Hannah, who is staying there unbeknownst to the rest of her family, is toting her own emotional baggage, coming off a break-up with her long-time girlfriend. Her and Jack share little in common other than a general gloominess, but that and a bottle of tequila are enough to get them into bed on their first night in the house together. This wouldn't be all that big of a deal were it not for three things:
- Iris is about to surprise both of them by showing up at the house herself in the morning.
- Jack carries a flame for Iris, and, little does he know, but she feels the same way.
- Hannah's desire to be a mother helped precipitate her break-up, a fact which she deliberately concealed from Jack when they slept together.
When Iris shows up, the latter two facts combine to create this unbearable, wonderful tension. Everyone is in the wrong in some way, even Iris, who has let Jack twist in the wind, relying on him for emotional intimacy as she has dated zero after zero after zero. And all that tension comes to a boil when a suspicious Jack goes diving through the trash in search of the condom he and Hannah used and discovers that it was perforated.

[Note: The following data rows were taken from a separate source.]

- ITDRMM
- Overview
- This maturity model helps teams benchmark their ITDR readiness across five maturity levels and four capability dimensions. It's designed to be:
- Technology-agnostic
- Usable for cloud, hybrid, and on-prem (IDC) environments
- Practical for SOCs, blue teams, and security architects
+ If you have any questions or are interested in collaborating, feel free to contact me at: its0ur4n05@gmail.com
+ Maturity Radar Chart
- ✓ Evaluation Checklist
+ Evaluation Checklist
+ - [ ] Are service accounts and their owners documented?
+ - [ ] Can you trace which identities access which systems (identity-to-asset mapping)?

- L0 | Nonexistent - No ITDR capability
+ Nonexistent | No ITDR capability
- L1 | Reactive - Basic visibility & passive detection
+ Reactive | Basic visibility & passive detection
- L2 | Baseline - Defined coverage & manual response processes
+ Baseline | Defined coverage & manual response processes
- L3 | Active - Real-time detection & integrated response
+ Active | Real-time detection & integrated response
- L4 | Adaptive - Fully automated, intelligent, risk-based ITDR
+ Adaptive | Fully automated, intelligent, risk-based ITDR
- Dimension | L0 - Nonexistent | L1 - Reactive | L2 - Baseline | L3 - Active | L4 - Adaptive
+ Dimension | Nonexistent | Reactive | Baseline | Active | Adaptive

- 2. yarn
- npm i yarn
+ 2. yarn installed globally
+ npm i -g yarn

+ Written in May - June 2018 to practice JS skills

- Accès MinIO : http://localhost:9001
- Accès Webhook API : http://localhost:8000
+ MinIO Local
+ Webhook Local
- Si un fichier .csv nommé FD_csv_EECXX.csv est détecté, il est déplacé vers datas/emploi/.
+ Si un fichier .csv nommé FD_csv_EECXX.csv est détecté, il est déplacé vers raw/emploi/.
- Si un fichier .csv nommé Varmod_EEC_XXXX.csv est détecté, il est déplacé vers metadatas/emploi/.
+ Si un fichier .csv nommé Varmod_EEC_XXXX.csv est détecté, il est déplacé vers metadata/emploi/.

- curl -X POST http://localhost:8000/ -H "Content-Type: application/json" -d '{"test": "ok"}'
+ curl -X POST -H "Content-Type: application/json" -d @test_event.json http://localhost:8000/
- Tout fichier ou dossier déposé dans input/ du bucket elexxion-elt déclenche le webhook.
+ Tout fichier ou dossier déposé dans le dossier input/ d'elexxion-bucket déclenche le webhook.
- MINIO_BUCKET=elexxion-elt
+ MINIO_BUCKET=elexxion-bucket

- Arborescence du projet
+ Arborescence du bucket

It is at this point that Your Sister's Sister loses points for realism and you basically have to decide if you want to keep going along for the ride. In real life, this is an untenable situation. In real life, Iris and Hannah might be able to repair their relationship to certain degree. Iris and Jack would have absolutely no shot. In the movies, though, anything, even this, is reparable. I decided to go with it because, well, I like Blunt and Duplass and especially DeWitt, who is, at least nominally, the bad guy here, and yet plays her character with such subtle and sympathetic affliction.
I'm glad I took the ride, but I'll understand if you don't feel the same way when you get to that point. One note about the end: if you've read my reviews, you know how skeptical I am of of open-ended conclusions. Your Sister's Sister goes to that well, and I think it works because it undermines ever so slightly the seemingly happy ending, thus acknowledging the shaky detente Iris, Hannah and Jack are able to achieve. Again, it might not work for you, but it did for me.